北朝鮮外務省の報道官(スポークスマン)は4日、朝鮮中央通信社とのインタビューを通して欧州諸国が「反共和国『制裁決議』にかこつけて『国際的義務履行』をけん伝している」と非難した。同日、朝鮮中央通信が報じた。

スポークスマンは、「英国とフランスをはじめとする一部の欧州諸国がわれわれにいわゆる『国際的義務履行』を求めるとした」としながら「国連憲章やどの国際法典にも核実験が国際平和と安全に対する脅威になると規制した条項はない。そのような条項があるなら当然、核実験を誰よりも多く行った米国をはじめとする国連安保理常任理事国が先に制裁の対象になるべきである」と指摘。
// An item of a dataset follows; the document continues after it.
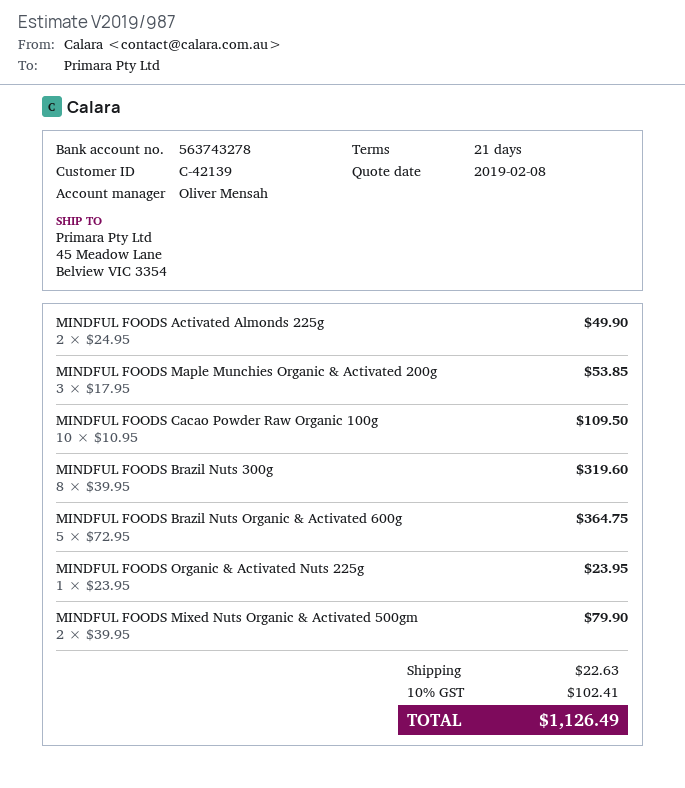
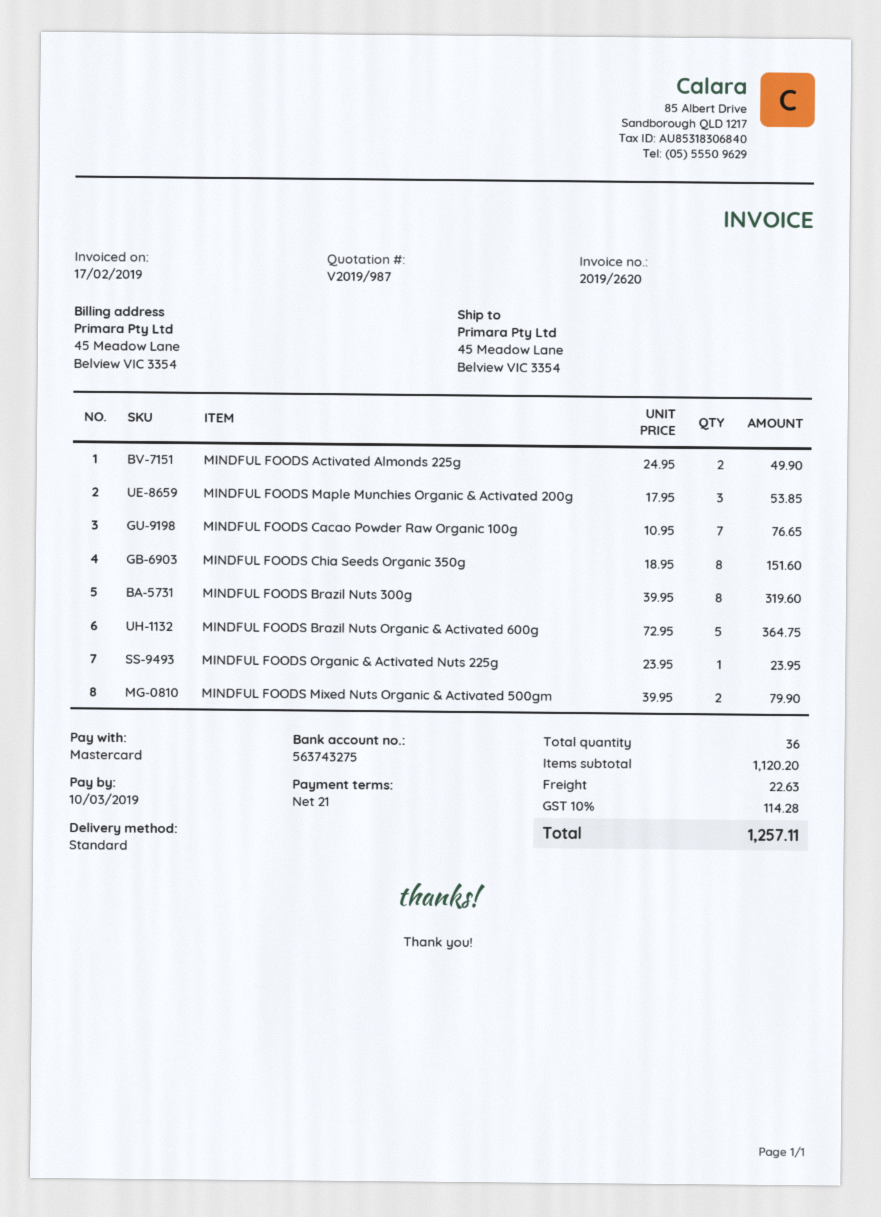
bank account: 563743278 -> 563743275
MINDFUL FOODS Cacao Powder Raw Organic 100g: 10 x 10.95 = 109.50 -> 7 x 10.95 = 76.65
MINDFUL FOODS Chia Seeds Organic 350g: none -> 8 x 18.95 = 151.60
tax: 10% = 102.41 -> 10% = 114.28
total: 1126.49 -> 1257.11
また、「これに関連してわれわれが今年5月、国連事務総長に対朝鮮『制裁決議』のこのような法律的矛盾を解明することを求めたが、国連事務局は6カ月が過ぎても何の回答もしていない。国連事務局が回答できずにいる状況で、法治の歴史と伝統を誇る欧州諸国が回答してみろというのがわれわれの立場である」と主張した

そのうえで、「今回の国連安保理『決議』が理事会内の力量関係を反映した結果物であるが、安保理外で単独制裁を加えるということのように卑劣で汚い行為はないであろう」と欧州諸国を非難した

朝鮮中央通信の報道全文は次のとおり。

朝鮮外務省代弁人、国連安保理の反共和国「制裁決議」にかこつけて「国際的義務履行」をけん伝している欧州諸国を非難

【平壌12月4日発朝鮮中央通信】朝鮮外務省のスポークスマンは、欧州諸国が国連安保理の反共和国「制裁決議」にかこつけて「国際的義務履行」をけん伝していることに関連して4日、朝鮮中央通信社記者の質問に次のように答えた。

最近、米国が国連安保理をそそのかして反共和国「制裁決議」をまたもやつくり上げた後、英国とフランスをはじめとする一部の欧州諸国がわれわれにいわゆる「国際的義務履行」を求めるとした。

国連安保理が今回の「制裁決議」で今年9月に行われたわれわれの核弾頭爆発実験を「国際平和と安全に対する脅威」だと言い掛かりをつけたが、国連憲章やどの国際法典にも核実験が国際平和と安全に対する脅威になると規制した条項はない。

そのような条項があるなら当然、核実験を誰よりも多く行った米国をはじめとする国連安保理常任理事国が先に制裁の対象になるべきである。

われわれが国連安保理の「制裁決議」を全面排撃するのは、国連安保理が主権国家なら誰もが持っている自主権をわれわれに対してだけ否認しているからである。

これに関連してわれわれが今年5月、国連事務総長に対朝鮮「制裁決議」のこのような法律的矛盾を解明することを求めたが、国連事務局は6カ月が過ぎても何の回答もしていない。

国連事務局が回答できずにいる状況で、法治の歴史と伝統を誇る欧州諸国が回答してみろというのがわれわれの立場である。

この問題に対する解答を出せず、われわれに「国際的義務履行」を求めるのはいかなる説得力もない。

特に、今回の国連安保理「決議」が理事会内の力量関係を反映した結果物であるが、安保理外で単独制裁を加えるということのように卑劣で汚い行為はないであろう。

欧州諸国に独自性があるなら、思考や行動もそれにふさわしくすべきである。